How long do nursing staff take to measure and record patients’ vital signs observations in hospital? A time-and-motion study

Int J Nurs Stud. 2021 Mar 3;118:103921. doi: 10.1016/j.ijnurstu.2021.103921. Online ahead of print.

ABSTRACT

INTRODUCTION: Monitoring vital signs in hospital is an important part of safe patient care. However, there are no robust estimates of the workload it generates for nursing staff. This makes it difficult to plan adequate staffing to ensure current monitoring protocols can be delivered.

OBJECTIVE: To estimate the time taken to measure and record one set of patient’s vital signs; and to identify factors associated with the time required to measure and record one set of patient’s vital signs.

METHODS: We undertook a time-and-motion study of 16 acute medical or surgical wards across four hospitals in England. Two trained observers followed a standard operating procedure to record the time taken to measure and record vital signs. We used mixed-effects models to estimate the mean time using whole vital signs rounds, which included equipment preparation, time spent taking vital signs at the bedside, vital signs documentation, and equipment storing. We tested whether our estimates were influenced by nurse, ward and hospital factors.
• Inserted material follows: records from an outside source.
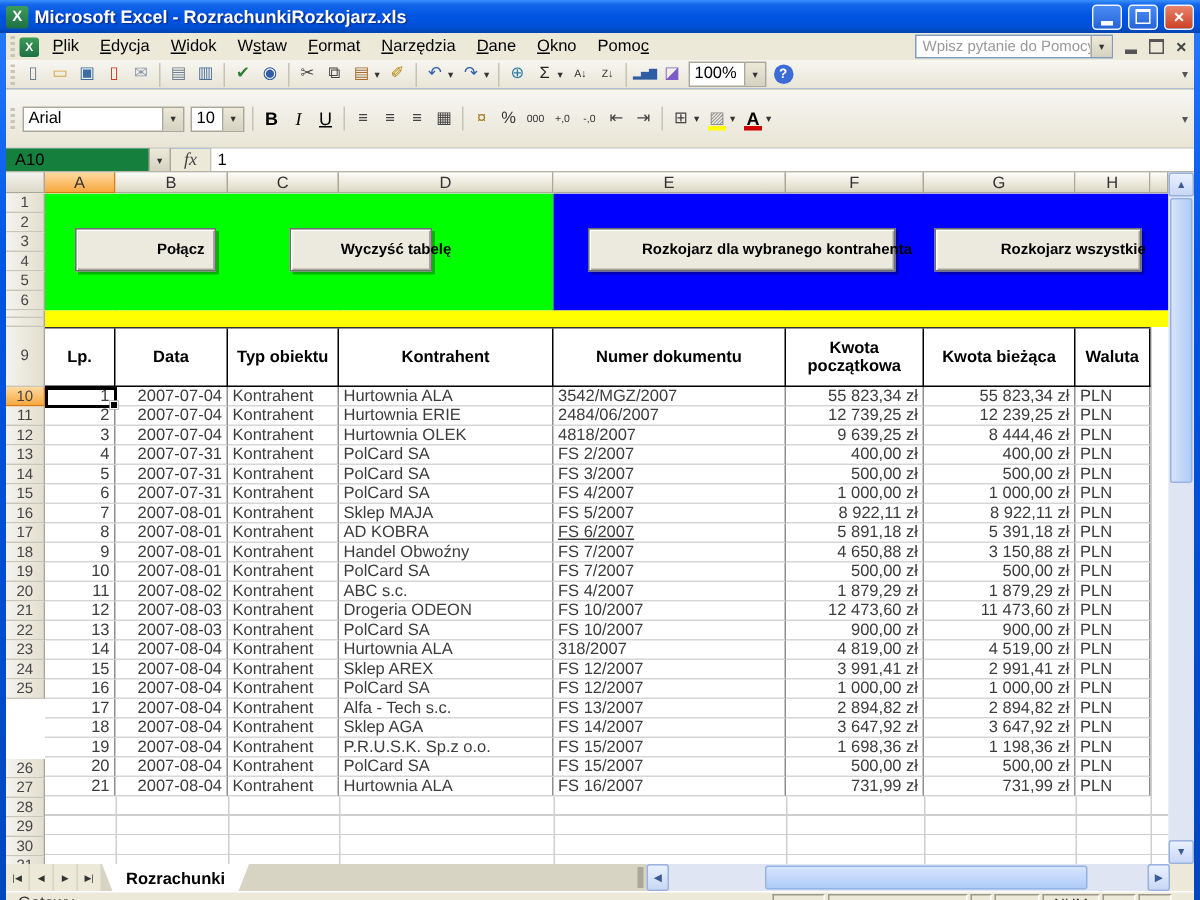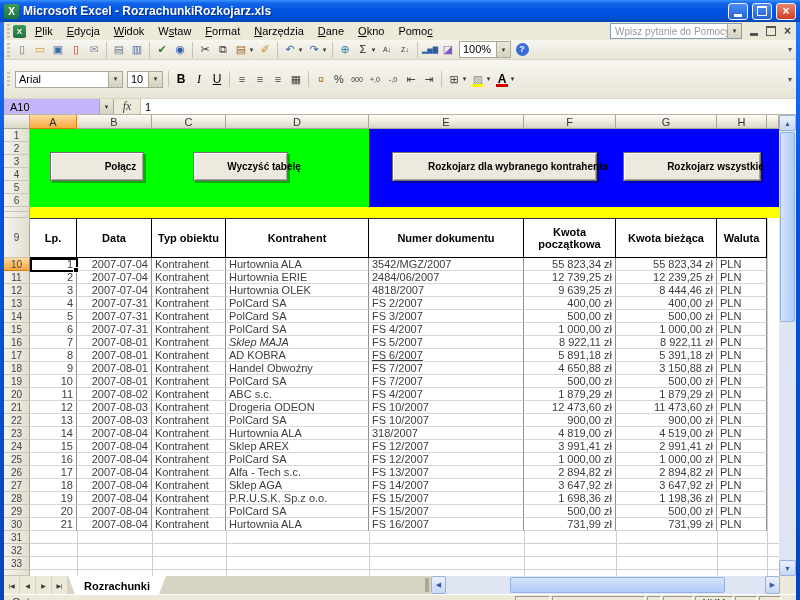--- a/index.html
+++ b/index.html
@@ -56,7 +56,7 @@
     font-size:7px;display:flex;align-items:center;justify-content:center;color:#333;}
   
   .fbar{height:16px;background:#ece9d8;display:flex;align-items:stretch;border-bottom:1px solid #b8b4a4;box-sizing:border-box;}
-  .namebox{width:96px;background:#c4b5fd;border-right:1px solid #aca899;font-size:11px;
+  .namebox{width:96px;background:#15803d;border-right:1px solid #aca899;font-size:11px;
     display:flex;align-items:center;padding-left:6px;box-sizing:border-box;}
   .name-dd{width:13px;background:linear-gradient(#ece9d8,#d6d2c2);font-size:7px;color:#333;
     display:flex;align-items:center;justify-content:center;border-right:1px solid #aca899;}

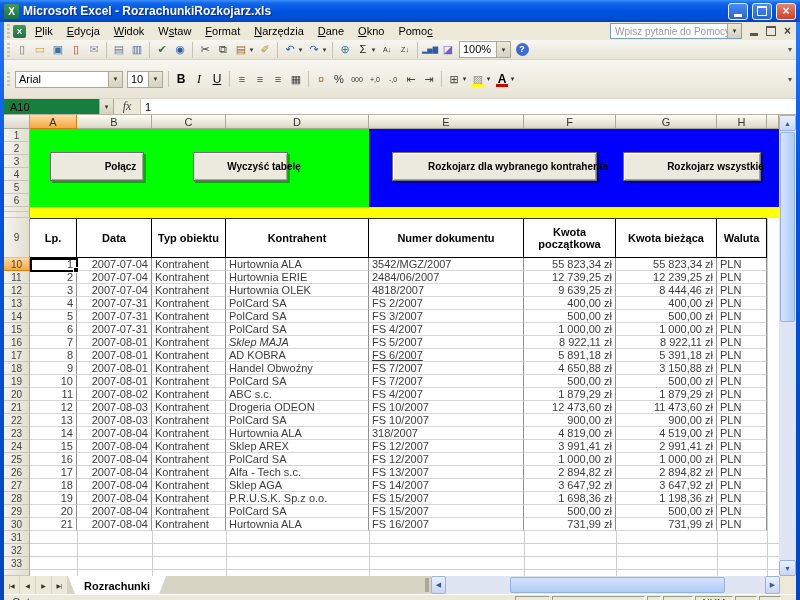--- a/index.html
+++ b/index.html
@@ -496,7 +496,7 @@
                 <div class="td al-right" style="width: 47px;">7</div>
                 <div class="td al-right" style="width: 75px;">2007-08-01</div>
                 <div class="td al-left" style="width: 74px;">Kontrahent</div>
-                <div class="td al-left" style="width: 143px; font-style: italic;">Sklep MAJA</div>
+                <div class="td al-left" style="width: 143px;">Sklep MAJA</div>
                 <div class="td al-left" style="width: 155px;">FS 5/2007</div>
                 <div class="td al-right" style="width: 92px;">8 922,11 zł</div>
                 <div class="td al-right" style="width: 101px;">8 922,11 zł</div>

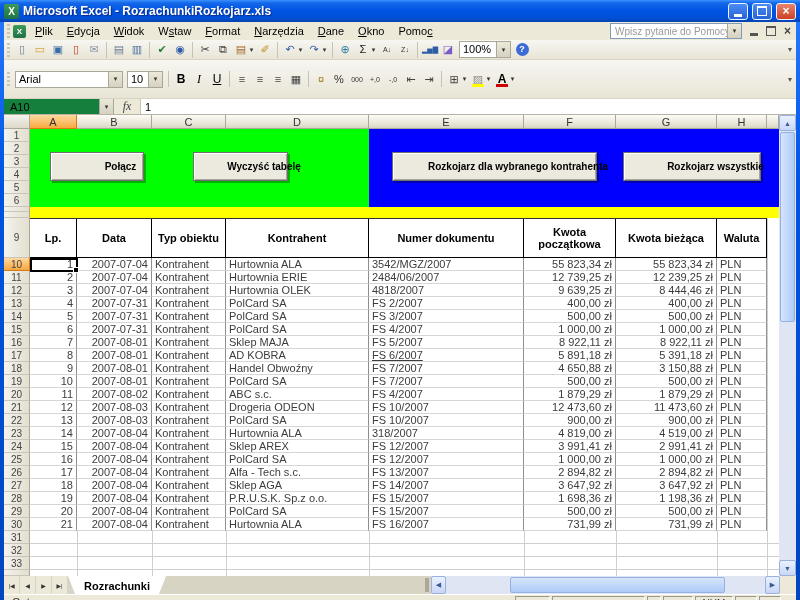--- a/index.html
+++ b/index.html
@@ -398,7 +398,7 @@
           <div class="rowhdr" style="height: 13px;">23</div>
           <div class="rowhdr" style="height: 13px;">24</div>
           <div class="rowhdr" style="height: 13px;">25</div>
-          <div class="rowhdr" style="height: 13px;">26</div>
+          <div class="rowhdr" style="height: 13px; margin-top: 40px;">26</div>
           <div class="rowhdr" style="height: 13px;">27</div>
           <div class="rowhdr" style="height: 13px;">28</div>
           <div class="rowhdr" style="height: 13px;">29</div>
RESULTS: After excluding non-vital signs related interruptions, dividing the length of a vital signs round by the number of vital signs assessments in that round yielded an estimated time per vital signs set of 5 min and 1 second (95% Confidence Interval (CI) = 4:39-5:24). If interruptions within the round were included, the estimated time was 6:26 (95% CI = 6:01-6:50). If only time taking each patient’s vital signs at the bedside was considered, after excluding non-vital signs related interruptions, the estimated time was 3:45 (95% CI = 3:32-3:58). We found no substantial differences by hospital, ward or nurse characteristics, despite different systems for recording vital signs being used across the hospitals.

DISCUSSION: The time taken to observe and record a patient’s vital signs is considerable, so changes to recommended assessment frequency could have major workload implications. Variation in estimates derived from previous studies may, in part, arise from a lack of clarity about what was included in the reported times. We found no evidence that nurses save time when using electronic vital signs recording, or that the grade of staff measuring the vital signs influenced the time taken.

CONCLUSIONS: Measuring and recording vital signs is time consuming and the impact of interruptions and preparation away from the bedside is considerable. When considering the nursing workload around vital signs assessment, no assumption of relative efficiency should be made if different technologies or staff groups are deployed.